Example: Loading JSON Data from Kafka (Simple)
Example: Loading JSON Data from Kafka (Simple)
In this example, you load JSON format data from a Kafka topic named topic_json into a single column Greenplum Database table named single_json_column. You perform the load as the Greenplum role gpadmin.

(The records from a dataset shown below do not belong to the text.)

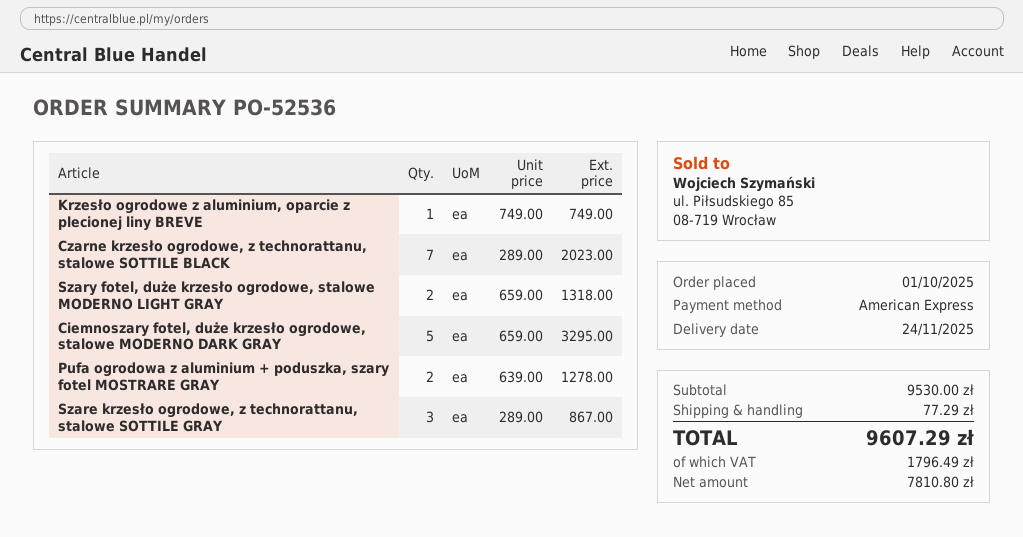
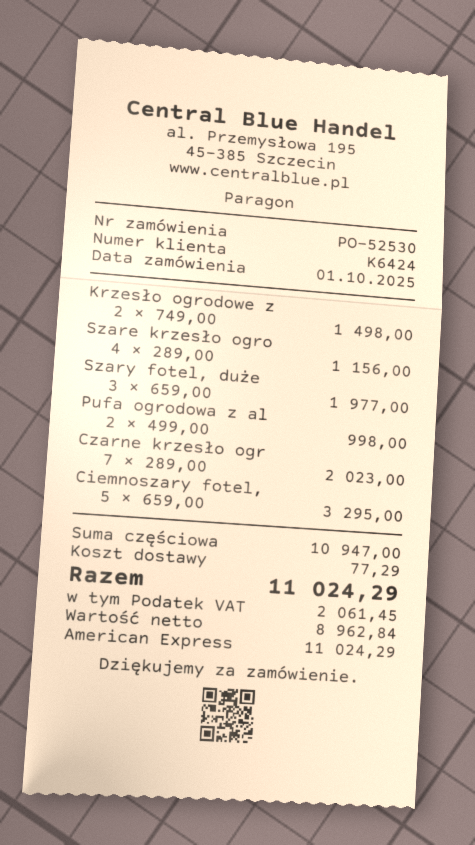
order number: PO-52536 -> PO-52530
Krzesło ogrodowe z aluminium, oparcie z plecionej liny BREVE: 1 x 749.00 = 749.00 -> 2 x 749.00 = 1498.00
Szary fotel, duże krzesło ogrodowe, stalowe MODERNO LIGHT GRAY: 2 x 659.00 = 1318.00 -> 3 x 659.00 = 1977.00
Pufa ogrodowa z aluminium + poduszka, szary fotel MOSTRARE GRAY: 2 x 639.00 = 1278.00 -> 2 x 499.00 = 998.00
Szare krzesło ogrodowe, z technorattanu, stalowe SOTTILE GRAY: 3 x 289.00 = 867.00 -> 4 x 289.00 = 1156.00
subtotal: 9530.00 -> 10947.00
net: 7810.80 -> 8962.84
tax: 1796.49 -> 2061.45
total: 9607.29 -> 11024.29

The table single_json_column resides in the public schema in a Greenplum database named testdb.
{ "cust_id": 123, "month": 9, "amount_paid":456.78 }
You will run a Kafka console producer to emit JSON-format customer expense messages, and use the Greenplum-Kafka Integration gpkafka load command to load each Kafka message into a row in the single_json_column table.
Prerequisites
Before you start this procedure, ensure that you:
- Have administrative access to running Kafka and Greenplum Database clusters.
- Have configured connectivity as described in the loading Prerequisites.
- Identify and note the ZooKeeper hostname and port.
- Identify and note the hostname and port of the Kafka broker(s).
- Identify and note the hostname and port of the Greenplum Database master node.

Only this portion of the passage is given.